Я был смущен. Решил позволить себе на время притворно забыть о том, что уже вспомнил, где «Желтые страницы», дабы продолжить кричать на тебя с уверенностью в своей правоте. Но это было нелепо, а нелепость ситуации, когда ты, завернутая в одеяла, вся дрожишь от холода и читаешь книгу в сарае, и я прыгаю от холода и кричу на тебя в саду, среди зимы, черной, как смоль, ночью, вызвала у меня смех. Я уже было начал хохотать. Но тут же прекратил. Я стоял на холоде у веретенообразного дерева. Ты показала мне, где какая педаль, и объяснила, как работает сцепление. Потом привезла меня на почти пустую автостоянку и позволила мне ездить по ней в течение часа и только однажды рассердилась, лишь на мгновение, дернув на себя ручной тормоз, когда я проехал слишком близко к другому автомобилю на автостоянке, который там был единственным.
Я думал о том, что же меня так сердило прежде. Пробовал заставить себя все еще раз переосмыслить, но ничего не получалось, так как меня раздирало любопытство, что за книгу ты читаешь, и неужели это именно та книга, которую мы забыли на скамейке в саду еще в августе, во-первых, по невнимательности, во - вторых, из лени и, наконец, потому что нам обоим было интересно, что с ней случится, если оставить ее снаружи под открытым небом. Мне не терпелось узнать, деформировалась ли книга, какая она на ощупь. Многие месяцы она лежала там, в зной, и холод, и во время дождя. Слиплись ли в ней страницы, стала ли она нечитабельной из-за того, что краска пропиталась влагой и теперь, перелистывая страницы, нужно очень аккуратно их отгибать?
И тут вдруг поднялся ветер, и я услышал, как захлопнулась дверь черного хода, но это меня ничуть не огорчило, потому что в кармане были ключи. Я прошел от сарая через сад вокруг дома к входной двери и собрался уже вставить ключ в замочную скважину, чтобы войти внутрь, когда вспомнил о твоем ключе, так небрежно падающем на циновку.
Я мог опустить свой ключ в щель для писем на двери. Я мог вернуться обратно к сараю и сказать тебе, что меня тоже не впускают в дом. И тогда мы могли бы войти в дом вместе. Могли бы возвратиться туда, где все началось. Возможно, однажды мы все-таки вернемся домой и даже начнем растапливать камин, ради чего ты пошла за дровами. Я бы обязательно занес дрова в дом, чтобы показать тебе свое доверие.
Я мысленно представлял себя снова идущим по саду и разговаривающим с тобой через окно сарая о том, что мы оба выдворены из дома и что ты мне нужна. Но ты можешь не захотеть отвечать. И если ты поступишь именно так, тогда мне придется идти домой одному.

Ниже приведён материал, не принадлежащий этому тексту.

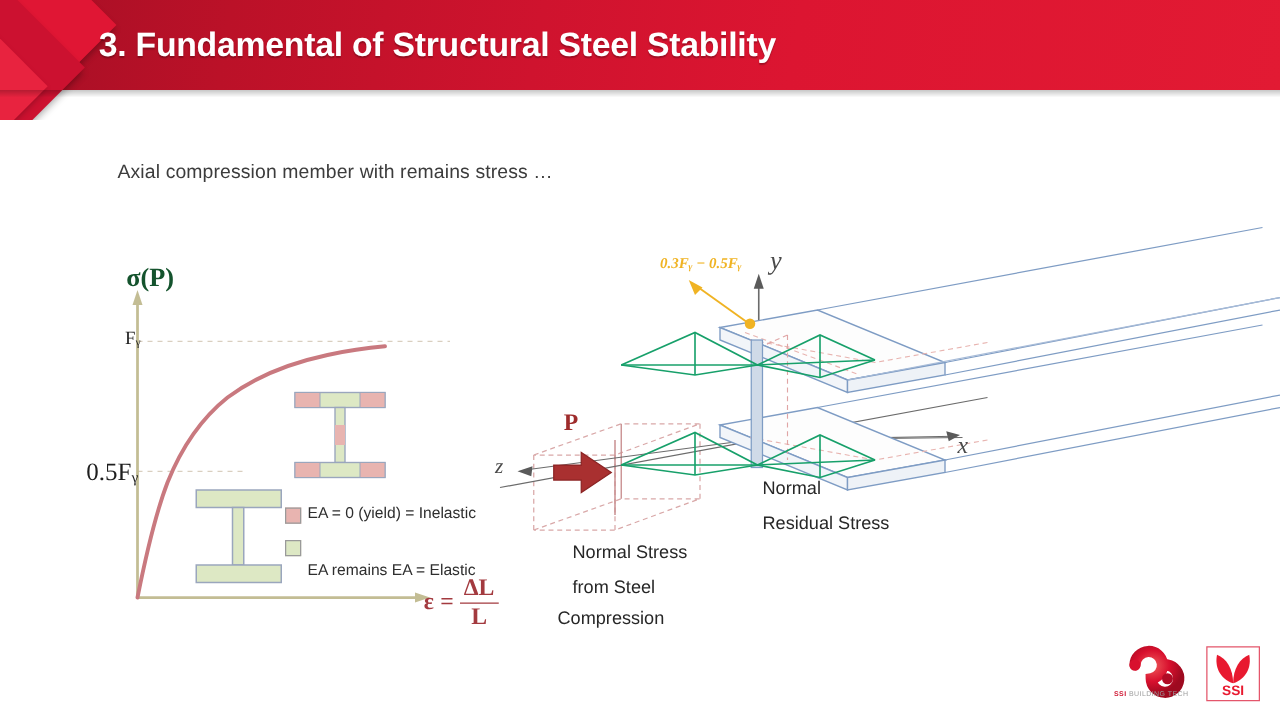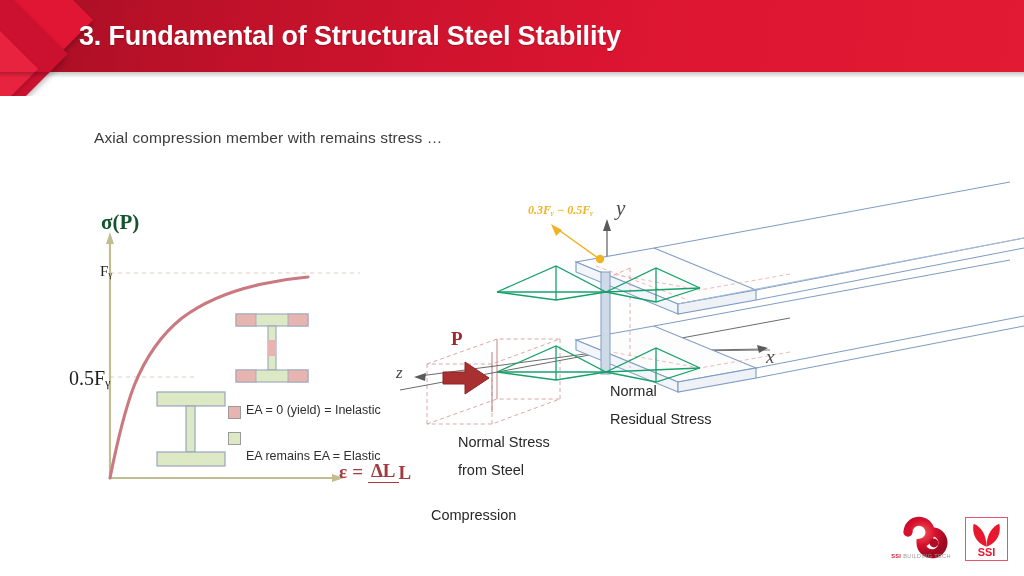--- a/index.html
+++ b/index.html
@@ -110,21 +110,21 @@
     font-family: "Liberation Serif", serif;
     font-size: 20px; color: #1e1e1e;
   }
   .eps-label {
     left: 339px; top: 461px;
     font-family: "Liberation Serif", serif;
     font-size: 19px; font-weight: bold;
     color: #a33a3f;
     display: flex; align-items: center; gap: 5px;
   }
-  .frac { display: inline-flex; flex-direction: row; align-items: center; line-height: 1.05; }
+  .frac { display: inline-flex; flex-direction: column; align-items: center; line-height: 1.05; }
   .frac .num { border-bottom: 1.6px solid #a33a3f; padding: 0 3px 1px 3px; }
   .frac .den { padding-top: 1px; }
 
   .legend-item {
     position: absolute;
     font-size: 12.5px;
     color: #2e2e2e;
     white-space: nowrap;
   }
   .legend-sw {
@@ -168,21 +168,21 @@
   }
   .cap {
     font-size: 14.5px;
     color: #272727;
     white-space: nowrap;
   }
   .cap-rs { left: 610px; top: 383px; }
   .cap-rs2 { left: 610px; top: 411px; }
   .cap-ns1 { left: 458px; top: 434px; }
   .cap-ns2 { left: 458px; top: 462px; }
-  .cap-ns3 { left: 431px; top: 487px; margin-top: 20px; }
+  .cap-ns3 { left: 446px; top: 487px; }
 
   
   .logos {
     position: absolute;
     left: 884px; top: 515px;
     width: 130px; height: 54px;
   }
   .logo-swirl { position: absolute; left: 0; top: 0; width: 74px; height: 52px; }
   .logo-swirl-cap {
     position: absolute; left: 0; top: 38px;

Или я мог прямо сейчас повернуть ключ в замке и войти в теплый дом, закрыть за собой дверь, принять ванну, пораньше лечь в постель и почитать книгу перед сном.
Я стоял у двери с ключом в руке и конечно же колебался недолго: «да».
Примечания
1
Ф. С. Фицджеральд «Великий Гэтсби».
2
Омбудсмен — должностное лицо, занимающееся разбором жалоб.
3
Embankment, ombudsman, embarrassment — созвучие слов.